START Listed entries

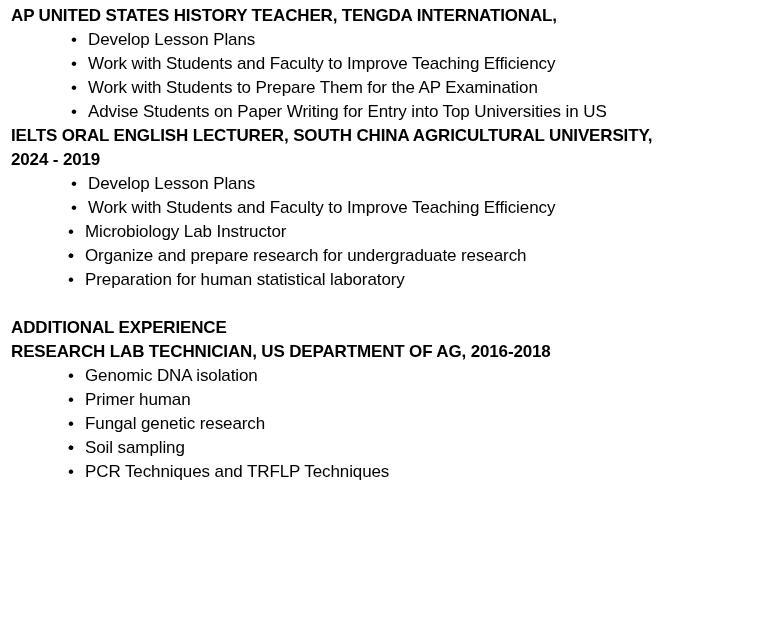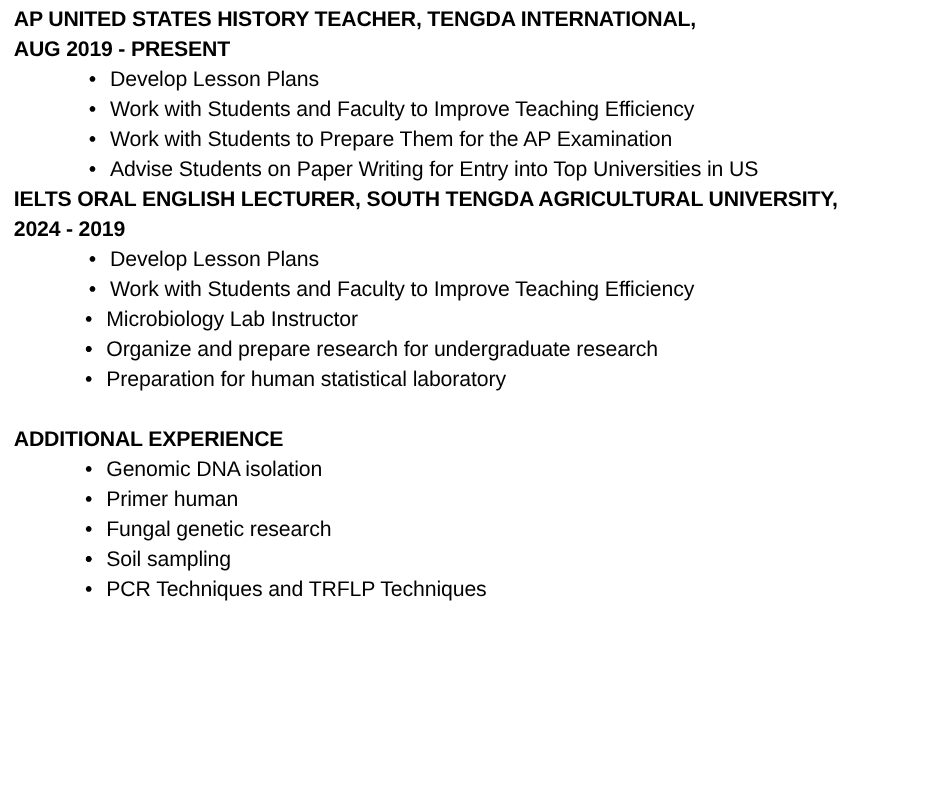"AUG 2019 - PRESENT" div.heading { html: <div>AUG 2019 - PRESENT</div> -> none }
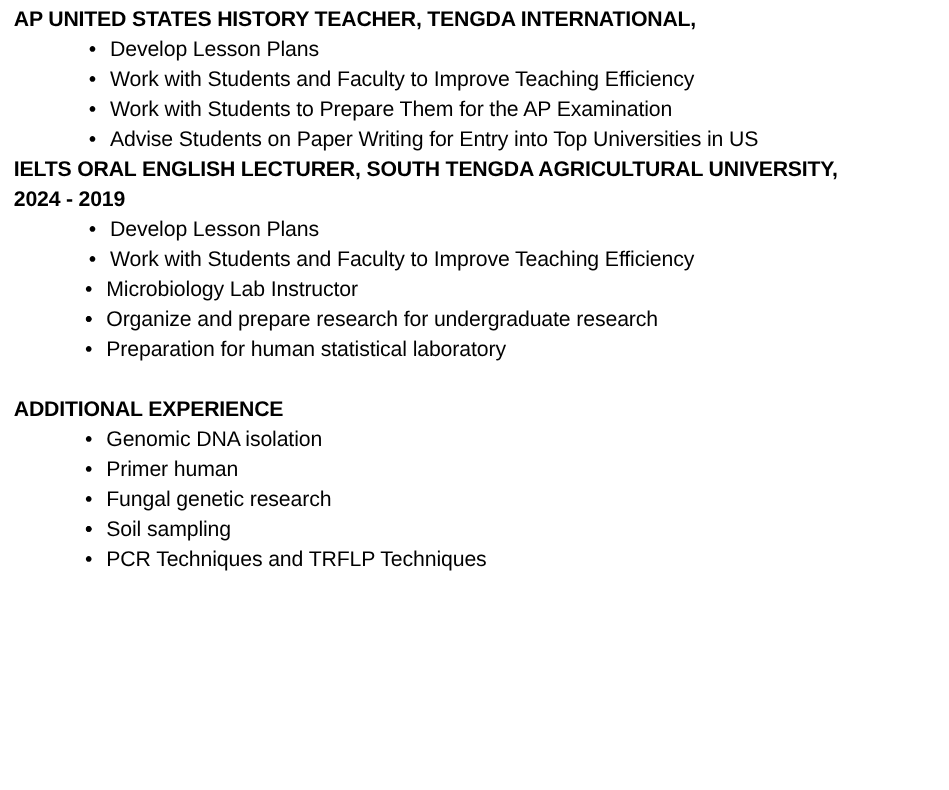"IELTS ORAL ENGLISH LECTURER, SOUTH" div.heading { text: TENGDA -> CHINA }
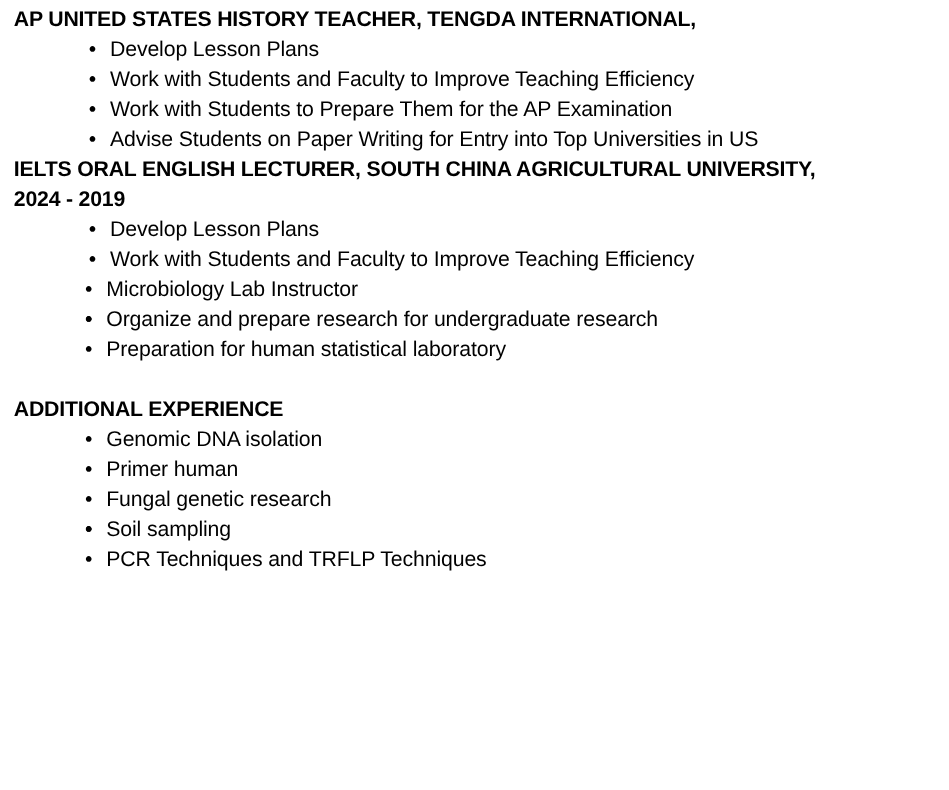"RESEARCH LAB TECHNICIAN, US DEPARTMENT" div.heading { html: none -> <div>RESEARCH LAB TECHNICIAN, US DEPARTMENT OF AG, 2016-2018</div> }
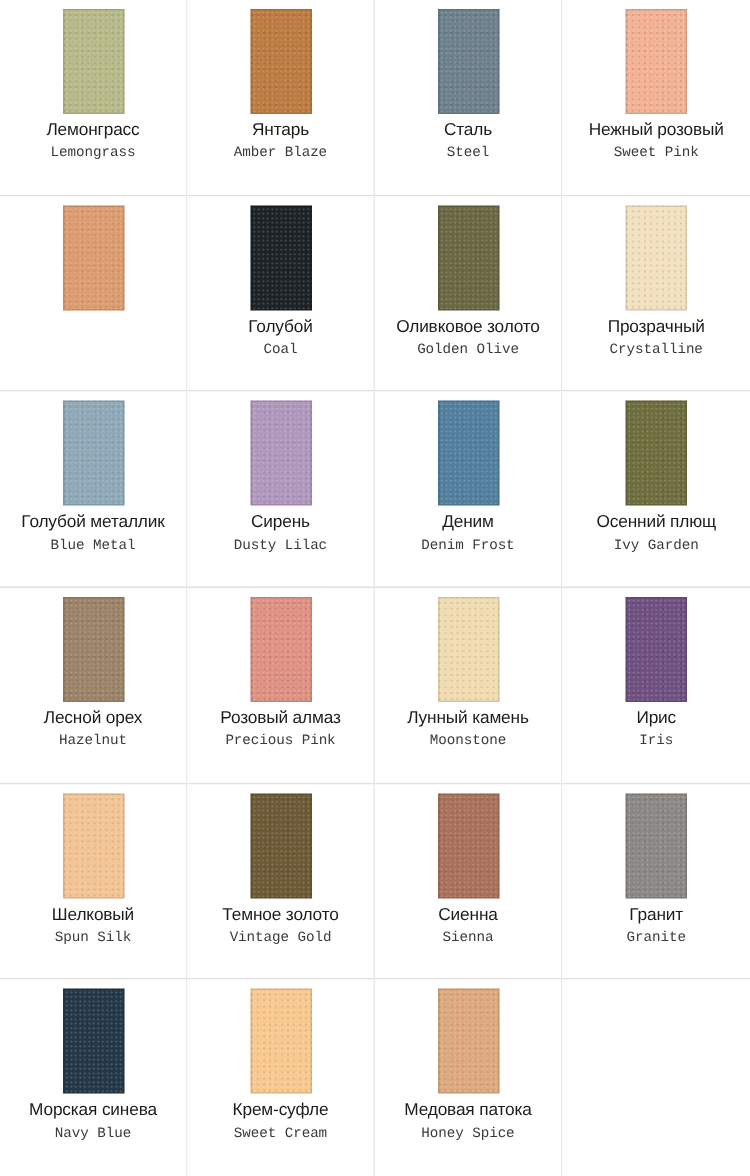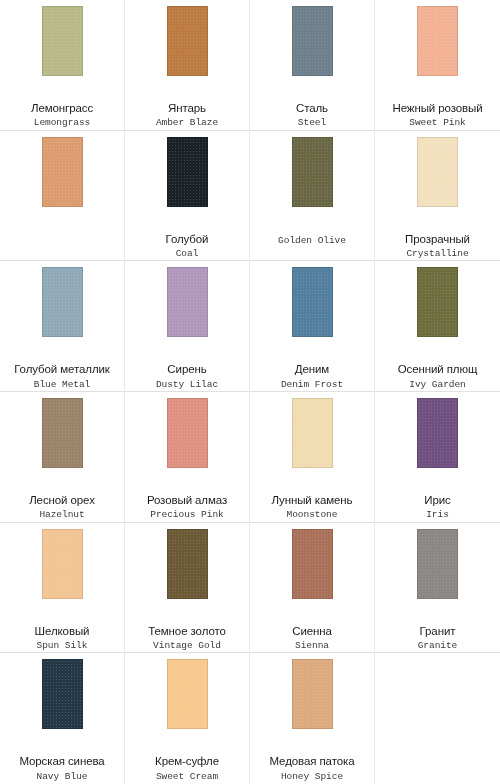"Лемонграсс" .swatch-labels { margin-top: 26px -> 5px }
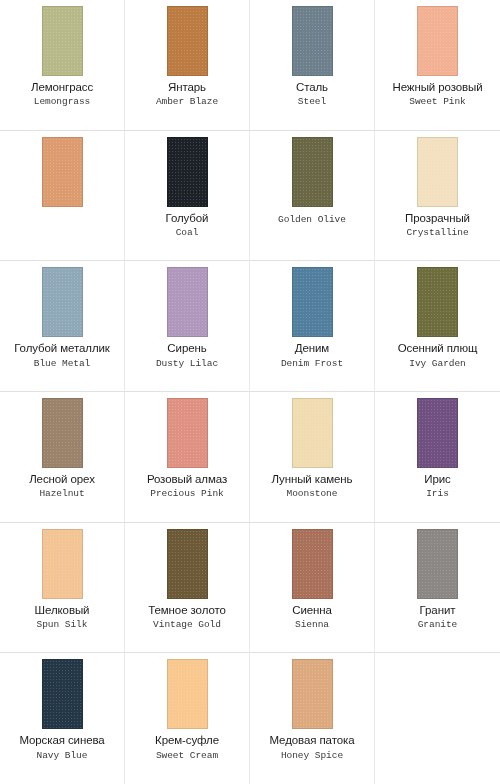"Оливковое золото" div.name-ru { html: none -> <div>Оливковое золото</div> }
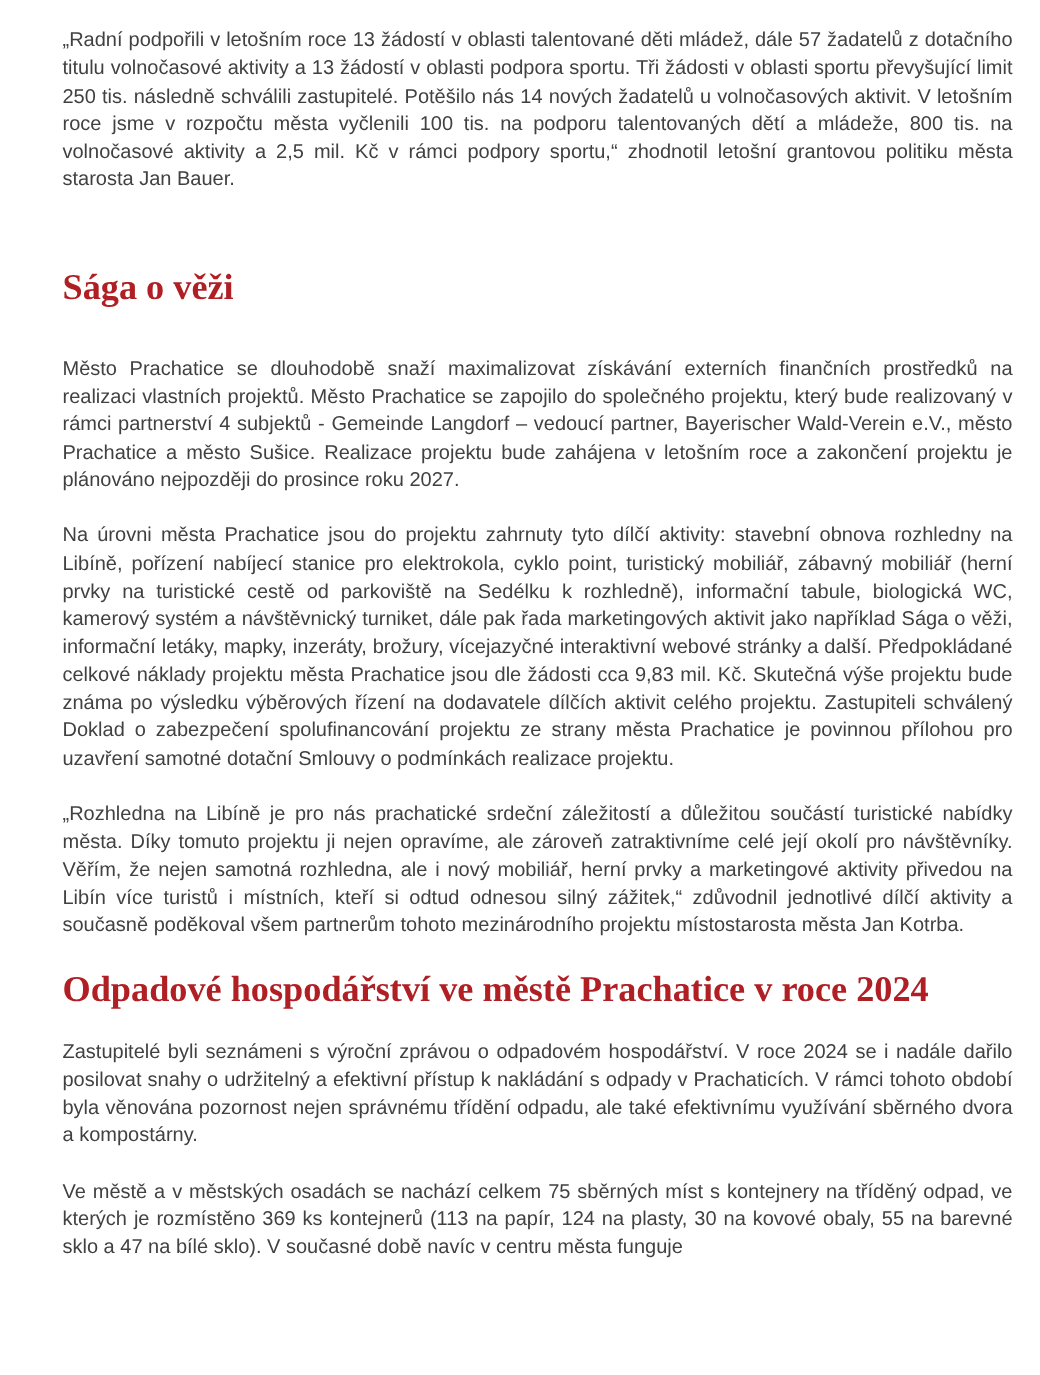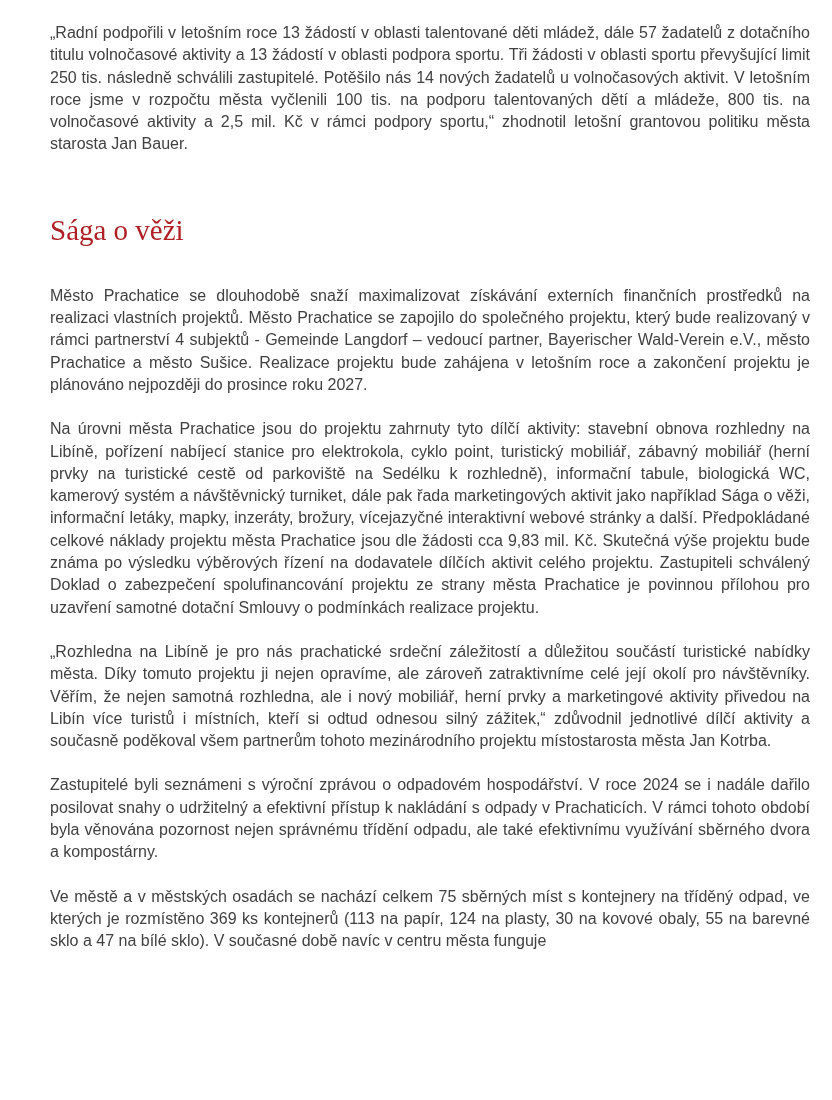"Sága o věži" .heading { font-weight: 400 -> 700 }
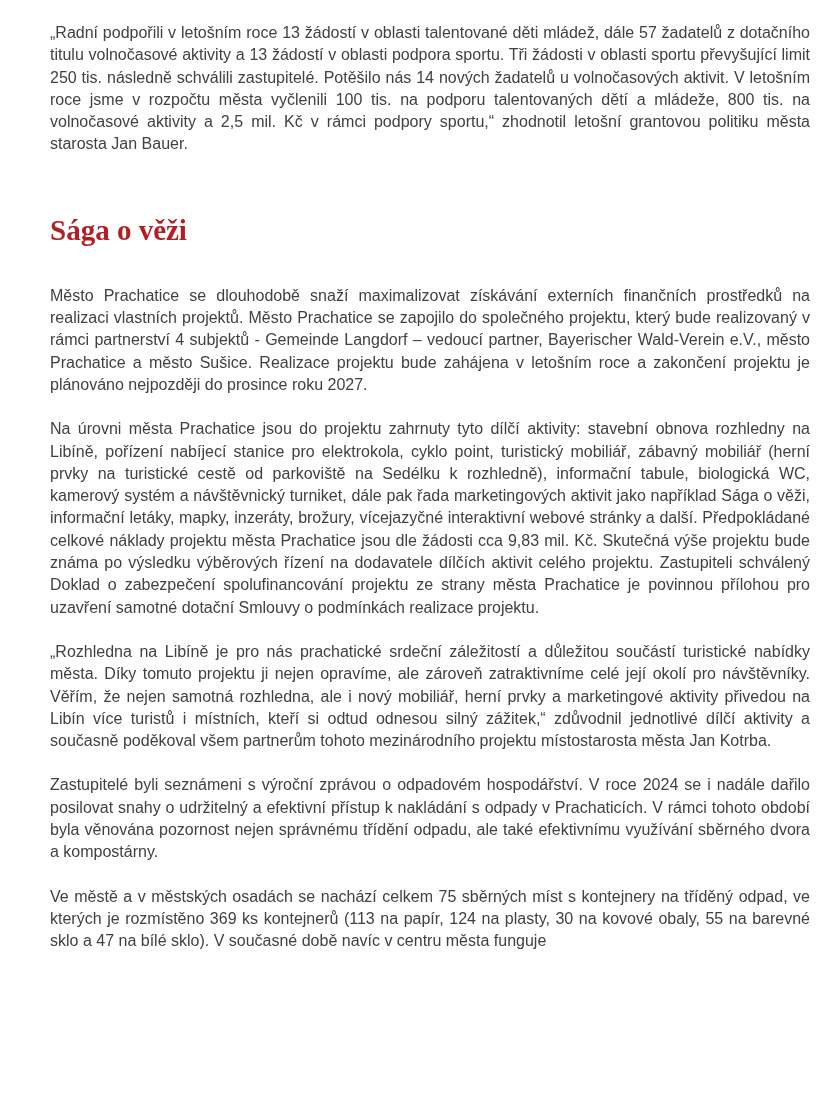"Odpadové hospodářství ve městě" h2.heading { html: none -> <h2>Odpadové hospodářství ve městě Prachatice v roce 2024</h2> }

END Listed entries

_What you are asked to do_: Return the material above exactly; the images stay out.

_Solution_:
"AUG 2019 - PRESENT" div.heading { html: <div>AUG 2019 - PRESENT</div> -> none }
"IELTS ORAL ENGLISH LECTURER, SOUTH" div.heading { text: TENGDA -> CHINA }
"RESEARCH LAB TECHNICIAN, US DEPARTMENT" div.heading { html: none -> <div>RESEARCH LAB TECHNICIAN, US DEPARTMENT OF AG, 2016-2018</div> }
"Лемонграсс" .swatch-labels { margin-top: 26px -> 5px }
"Оливковое золото" div.name-ru { html: none -> <div>Оливковое золото</div> }
"Sága o věži" .heading { font-weight: 400 -> 700 }
"Odpadové hospodářství ve městě" h2.heading { html: none -> <h2>Odpadové hospodářství ve městě Prachatice v roce 2024</h2> }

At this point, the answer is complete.